Pourquoi utiliser ESM? Chaque État membre est confronté à des problèmes, mais s'il n'y a pas d'action immédiate, l'un des plus grands, l'Italie, pourrait ne pas être en mesure de rembourser sa dette. Avec des projections d'une baisse du PIB de la zone euro allant jusqu'à 20%, nous ne savons pas si ou quels autres pays atteindront leurs limites d'endettement et ne seront pas en mesure de rembourser leurs dettes à la fin de la pandémie. Les mesures de la BCE peuvent traiter des problèmes de liquidité, mais l'Italie a potentiellement un problème de dette, comme, très probablement, d'autres pays. Le fardeau de la dette est appelé à sauter d'un niveau déjà élevé en raison du choc pandémique, et une certaine forme de financement par dette partagée est nécessaire. La France, l'Espagne, le Portugal, la Grèce et Chypre ont des ratios dette / PIB oscillant autour ou dépassant 100%, et un choc de croissance de -20% les pousserait probablement tous sur un territoire insoutenable. En particulier, le système actuel ne peut pas faire face au défaut d'un grand État membre comme l'Italie. Les obligations corona régleraient directement le problème de la dette sans créer d'aléa moral. Étant donné que la question de l'aléa moral serait abordée, les électeurs des pays de l'UE dont le niveau d'endettement initial est inférieur devraient s'y opposer moins.

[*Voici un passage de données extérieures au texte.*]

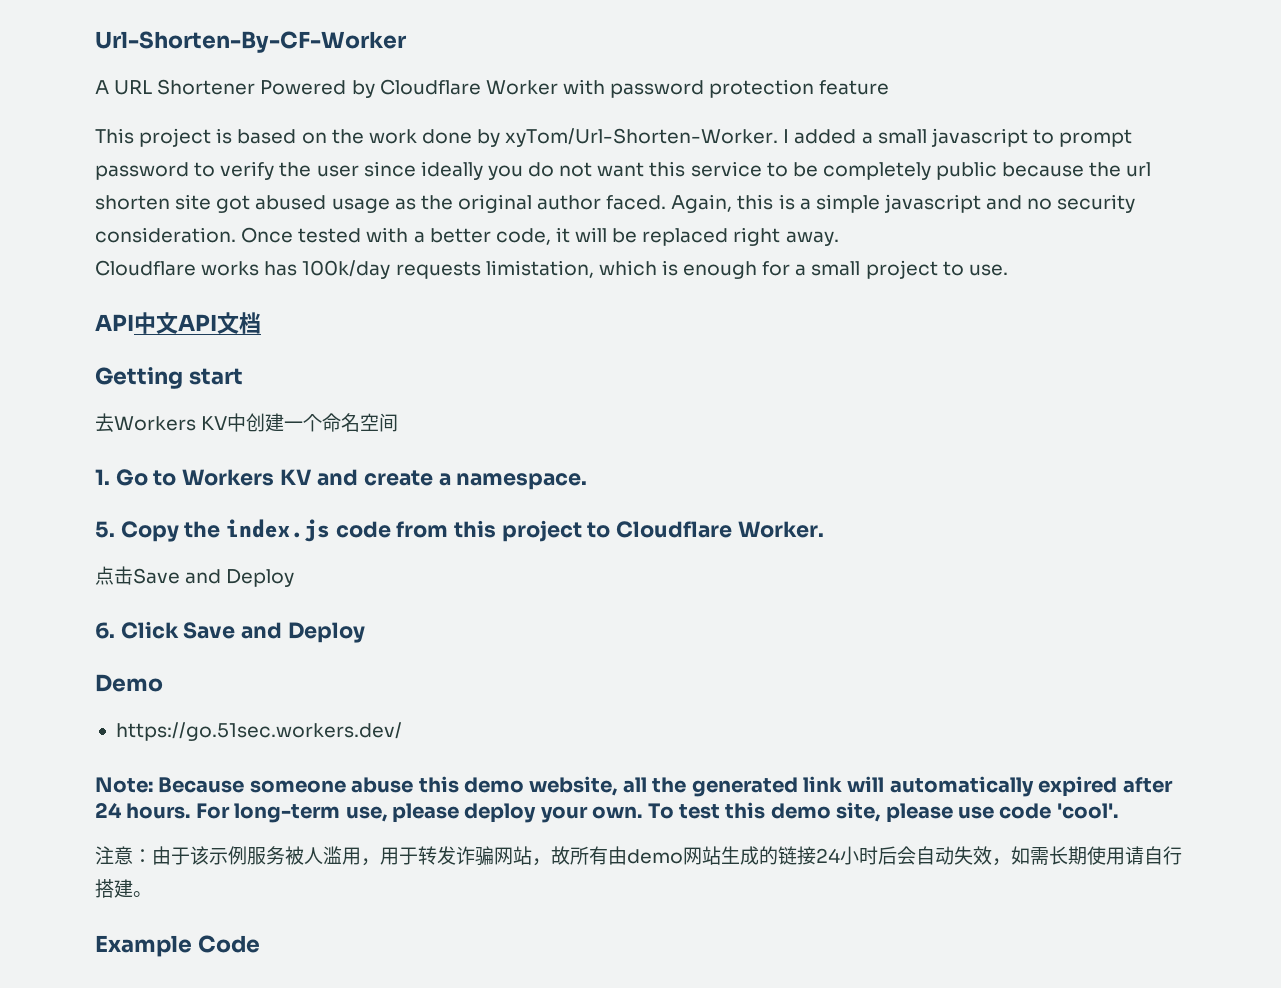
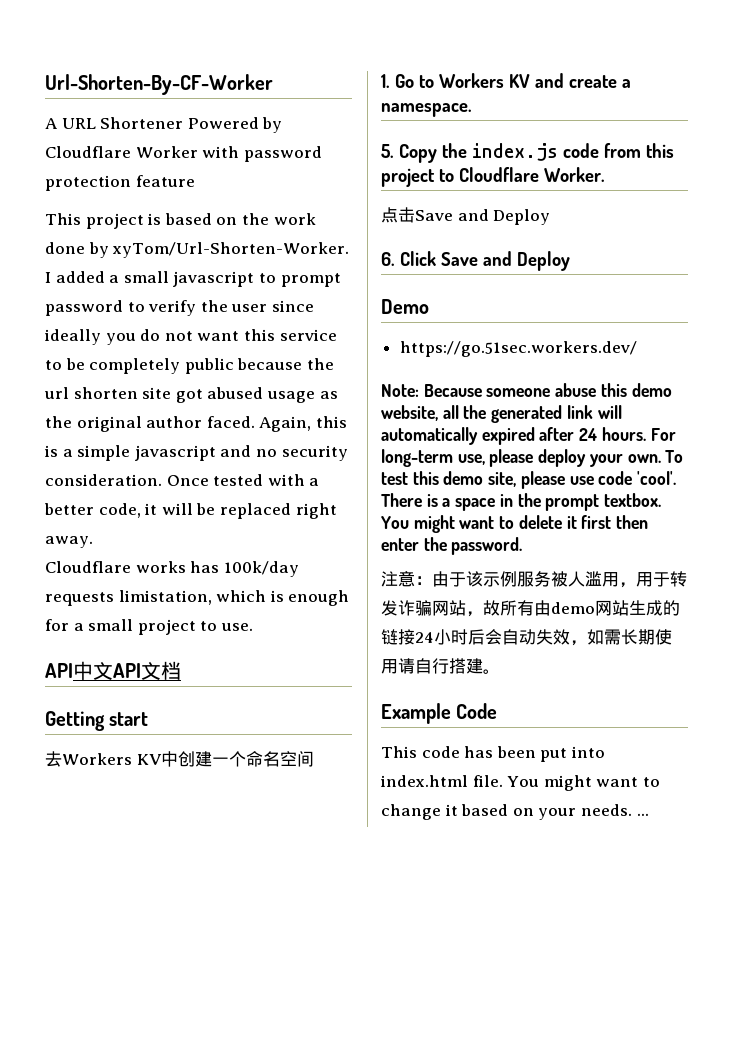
+ There is a space in the prompt textbox. You might want to delete it first then enter the password.
+ This code has been put into index.html file. You might want to change it based on your needs. ...

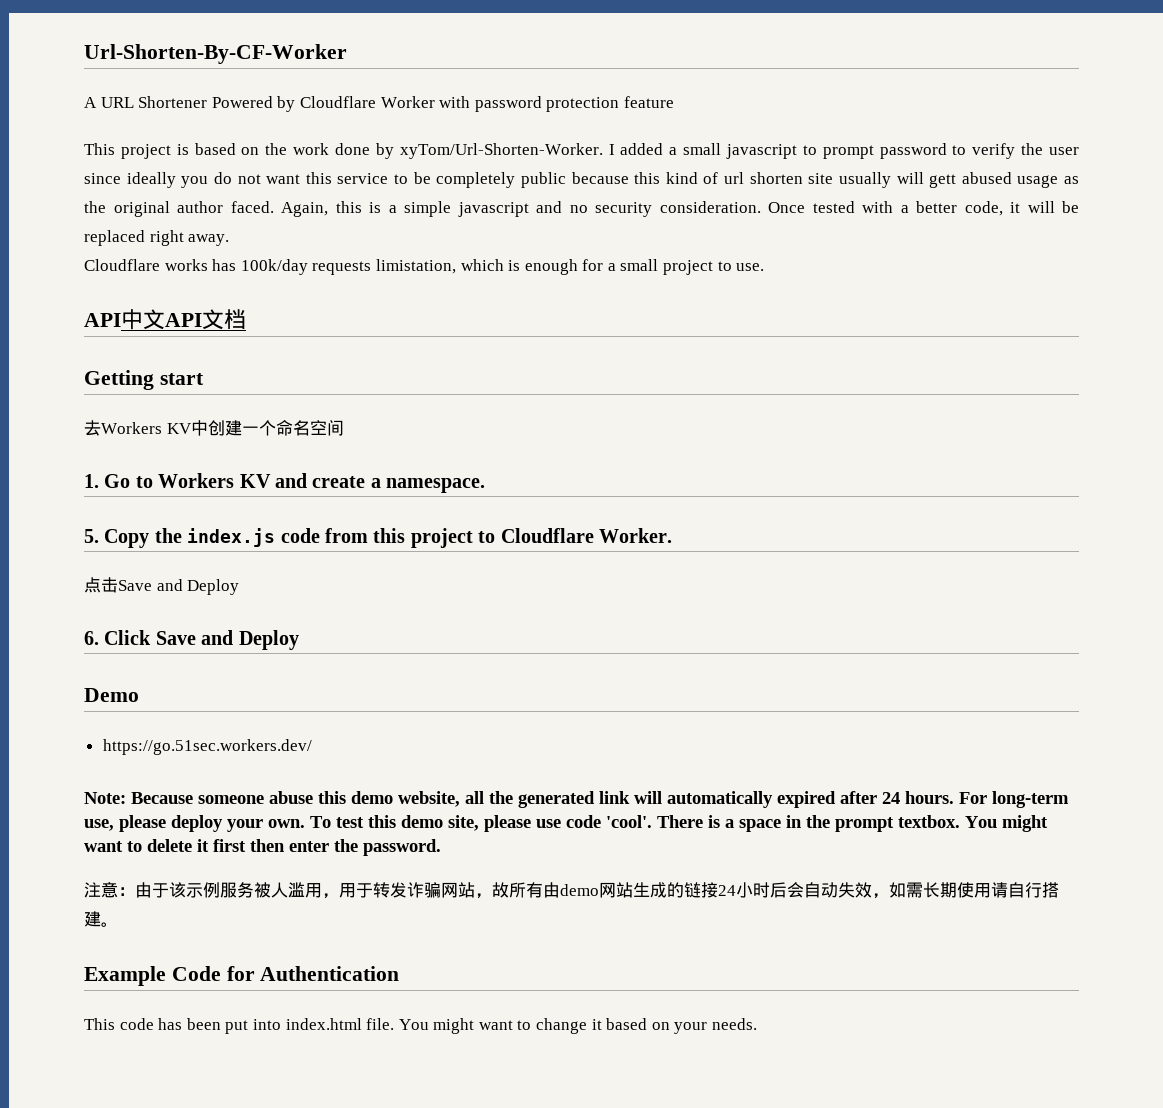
- I added a small javascript to prompt password to verify the user since ideally you do not want this service to be completely public because the url shorten site got abused usage as the original author faced.
+ I added a small javascript to prompt password to verify the user since ideally you do not want this service to be completely public because this kind of url shorten site usually will gett abused usage as the original author faced.
- Example Code
+ Example Code for Authentication
- You might want to change it based on your needs. ...
+ You might want to change it based on your needs.

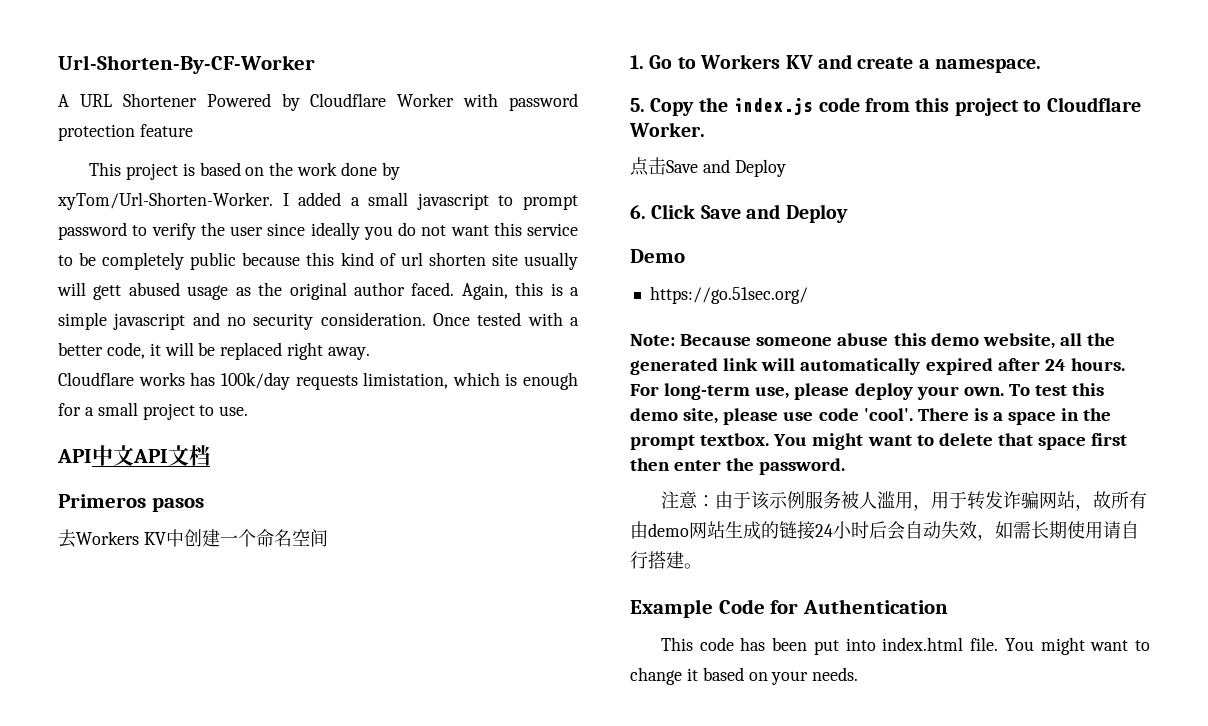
- Getting start
+ Primeros pasos
- https://go.51sec.workers.dev/
+ https://go.51sec.org/
- You might want to delete it first then enter the password.
+ You might want to delete that space first then enter the password.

La pandémie actuelle pourrait avoir de profondes implications sociales et politiques. Protéger la zone euro en renforçant les liens plus faibles sera bon pour les liens plus faibles, bon pour le système et, par conséquent, bon pour les économies plus fortes qui font également partie du système. Compte tenu de l'interdépendance des pays de la zone euro et des retombées, c'est, à notre avis, la justification prédominante du financement corona. Cette proposition s'appuie sur les institutions existantes et sur le MES en particulier, tout en créant un nouvel instrument de dette uniquement pour les dépenses liées aux virus, conformément au traité UE.

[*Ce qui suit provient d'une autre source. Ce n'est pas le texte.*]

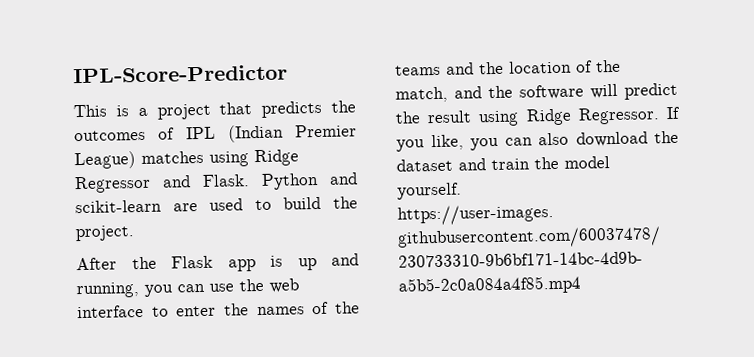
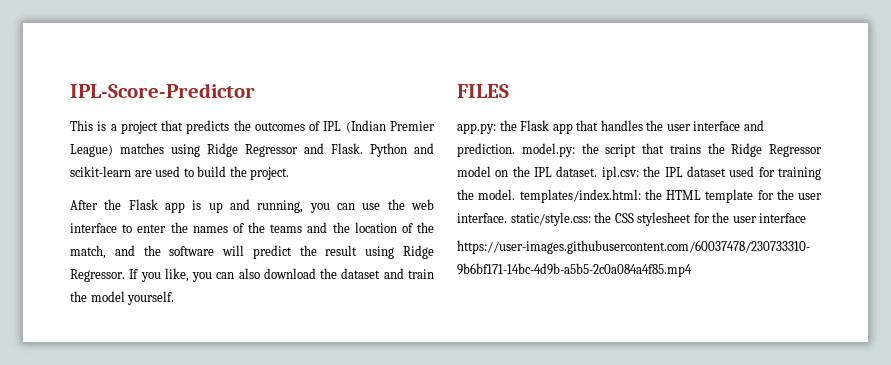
+ FILES
+ app.py: the Flask app that handles the user interface and prediction. model.py: the script that trains the Ridge Regressor model on the IPL dataset. ipl.csv: the IPL dataset used for training the model. templates/index.html: the HTML template for the user interface. static/style.css: the CSS stylesheet for the user interface

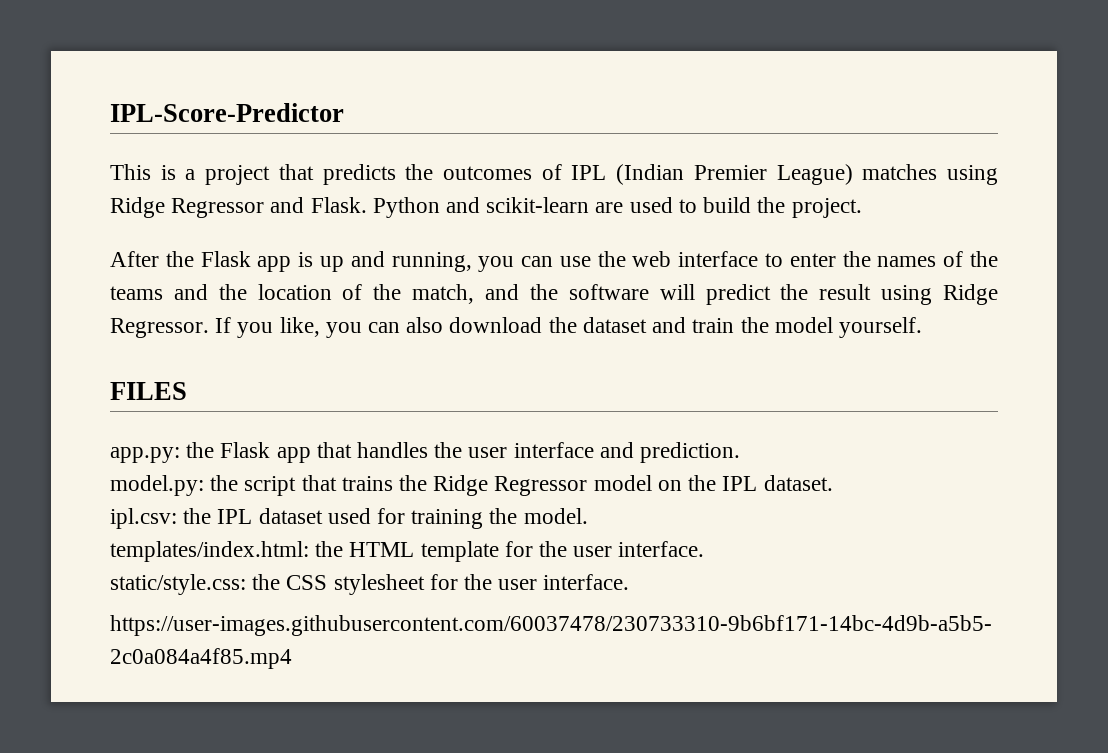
- app.py: the Flask app that handles the user interface and prediction. model.py: the script that trains the Ridge Regressor model on the IPL dataset. ipl.csv: the IPL dataset used for training the model. templates/index.html: the HTML template for the user interface. static/style.css: the CSS stylesheet for the user interface
+ app.py: the Flask app that handles the user interface and prediction.
+ model.py: the script that trains the Ridge Regressor model on the IPL dataset.
+ ipl.csv: the IPL dataset used for training the model.
+ templates/index.html: the HTML template for the user interface.
+ static/style.css: the CSS stylesheet for the user interface.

Une question restante pèse lourd sur toute proposition d'instrument budgétaire commun. Le financement Corona n'est peut-être pas une hypothèse commune de dette par furtivité, mais pourrait-il devenir une hypothèse commune de dette? Oui, c'est possible. Mais seulement s'il y a accord politique unanime, et il sera limité à la dette créée en combattant un ennemi commun et ne sera pas illimité. (Ré) ouvrir la porte à ce débat au lendemain d'une crise sans précédent serait une bonne chose.

(1) Mme Lagarde est rapidement revenue sur sa remarque malheureuse selon laquelle « nous ne sommes pas ici pour fermer les spreads », mais il y avait une deuxième partie de sa déclaration qui était sur place: « il y a d'autres acteurs pour régler ces problèmes ». Avec les obligations corona et la ligne de crédit ESM, ces autres agents jouent un rôle important dans la fermeture des spreads.